When Google Crawls the Web, It Extracts Facts From Content on Pages It Finds
When Google crawls the Web, it extracts content on the pages it finds and links on pages. How much information does it extract about facts on the Web? In Providing fact answers? Microsoft showed off an object-based search about 10 years ago, in the paper, Object-Level Ranking: Bringing Order to Web Objects..
The team from Microsoft Research Asia tells us in that paper:
Existing Web search engines generally treat a whole Web page as the unit for retrieval and consuming. However, there are various kinds of objects embedded in static Web pages or Web databases. Typical objects are products, people, papers, organizations, etc. We can imagine that if these objects can get extracted and integrated from the Web, powerful object-level search engines can meet users’ information needs more precisely, especially for some specific domains.
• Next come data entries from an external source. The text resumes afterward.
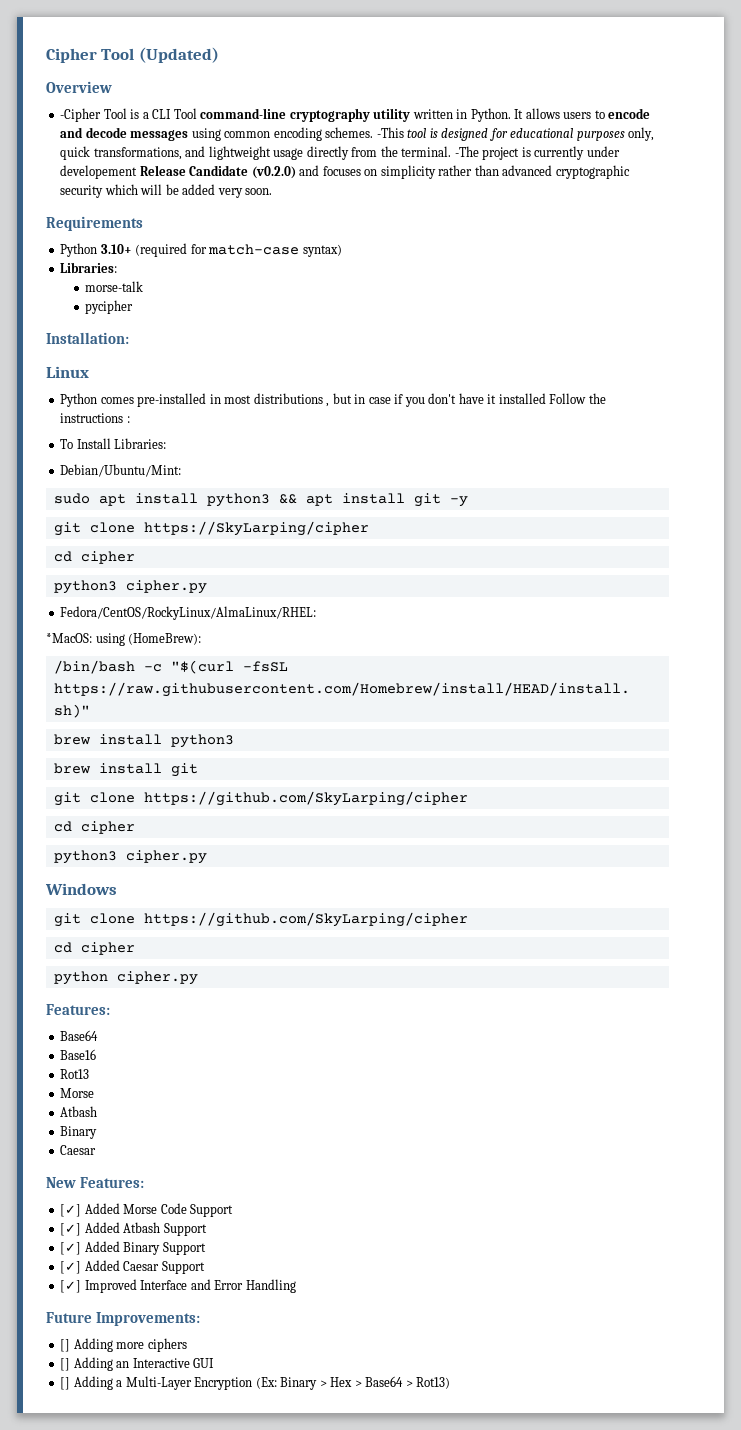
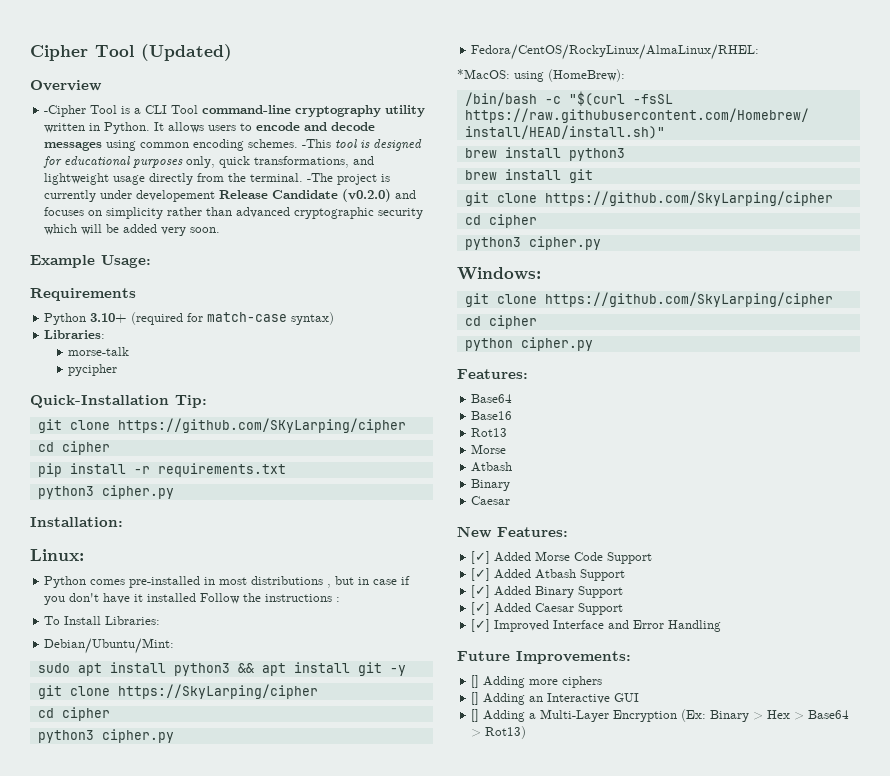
+ Example Usage:
+ Quick-Installation Tip:
+ git clone https://github.com/SKyLarping/cipher
+ cd cipher
+ pip install -r requirements.txt
+ python3 cipher.py
- Linux
+ Linux:
- Windows
+ Windows:

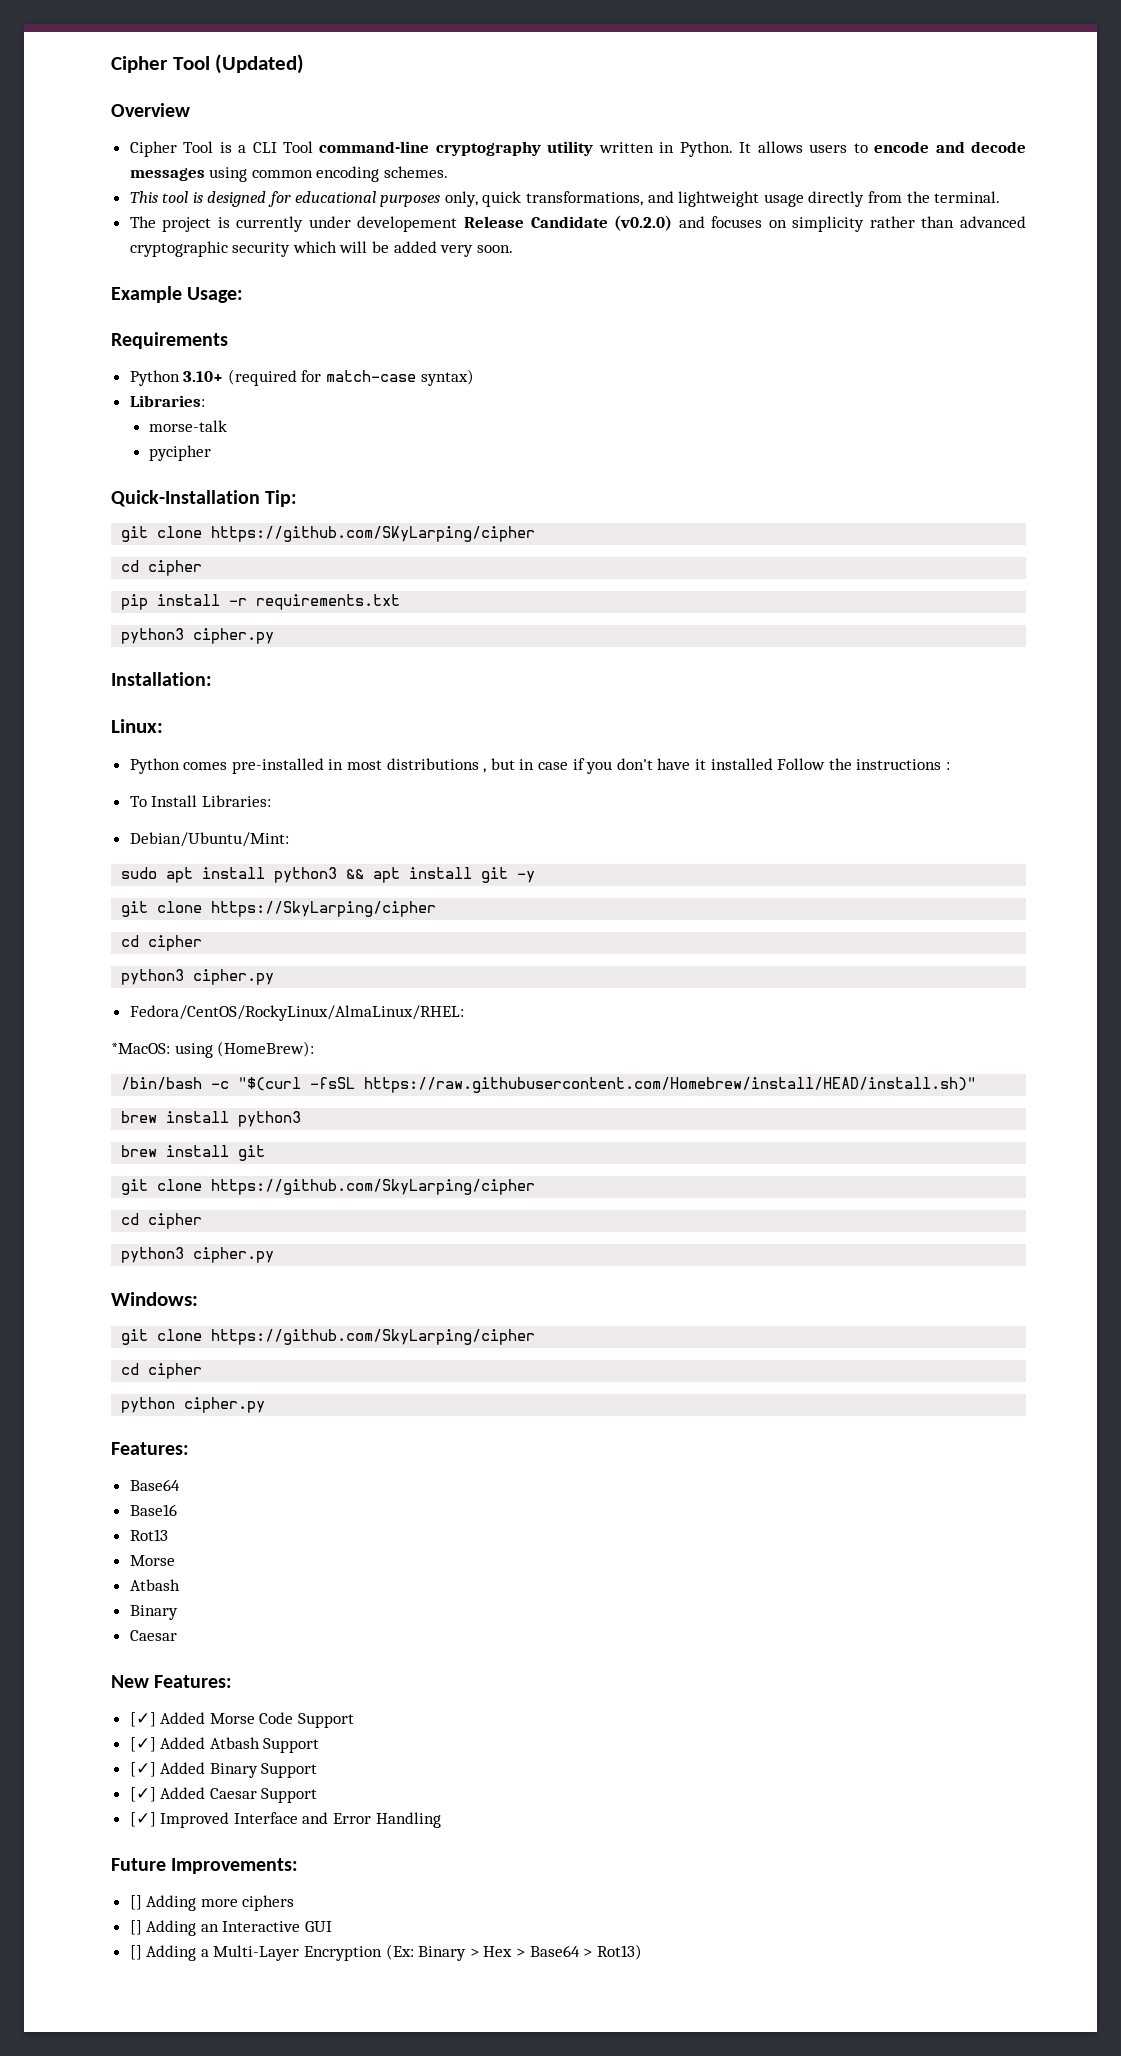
- -Cipher Tool is a CLI Tool command-line cryptography utility written in Python.
+ Cipher Tool is a CLI Tool command-line cryptography utility written in Python.
- It allows users to encode and decode messages using common encoding schemes. -This tool is designed for educational purposes only, quick transformations, and lightweight usage directly from the terminal. -The project is currently under developement Release Candidate (v0.2.0) and focuses on simplicity rather than advanced cryptographic security which will be added very soon.
+ It allows users to encode and decode messages using common encoding schemes.
+ This tool is designed for educational purposes only, quick transformations, and lightweight usage directly from the terminal.
+ The project is currently under developement Release Candidate (v0.2.0) and focuses on simplicity rather than advanced cryptographic security which will be added very soon.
Extracting Factual Information About Entities on the Web to Provide Fact Answers
This patent from Google focuses upon extracting factual information about entities on the Web to provide fact answers. It’s an approach that goes beyond making the Web index that we know Google for because it collects more information related to each other. The patent tells us:
Information extraction systems automatically extract structured information from unstructured or semi-structured documents. For example, some information extraction systems extract facts from collections of electronic documents. Each fact identifies a subject entity, an attribute possessed by the entity, and the attribute’s value for the entity.
Google’s First Semantic Search Invention From 1999
I’m reminded of an early Google Provisional patent that Sergey Brin came up with within the 1990s. My post about that patent I called, Google’s First Semantic Search Invention was Patented in 1999. The patent it is about was titled Extracting Patterns and Relations from Scattered Databases Such as the World Wide Web (pdf) (Skip ahead to the third page, where it becomes much more readable).
This was published as a paper on the Stanford website. It describes Sergey Brin taking some facts about some books and searching for those books on the Web; once they are found, patterns about the locations of those books are gathered, and information about other books is collected. That approach sounds much like the one from this patent granted the first week of this month:
In general, one innovative aspect of the subject matter described in this specification can get embodied in methods that include the actions of obtaining a plurality of seed facts, wherein each seed fact identifies a subject entity, an attribute possessed by the subject entity, and an object, and wherein the object is an attribute value of the attribute possessed by the subject entity; generating a plurality of patterns from the seed facts, wherein each of the plurality of patterns is a dependency pattern generated from a dependency parse, wherein a dependency parse of a text portion corresponds to a directed graph of vertices and edges, wherein each vertex represents a token in the text portion and each edge represents a syntactic relationship between tokens represented by vertices connected by the edge, wherein each vertex is associated with the token represented by the vertex and a part of speech tag, and wherein a dependency pattern corresponds to a sub-graph of a dependency parse with one or more of the vertices in the sub-graph having a token associated with the vertex replaced by a variable; applying the patterns to documents in a collection of documents to extract a plurality of candidate additional facts from the collection of documents; and selecting one or more additional facts from the plurality of candidate additional facts.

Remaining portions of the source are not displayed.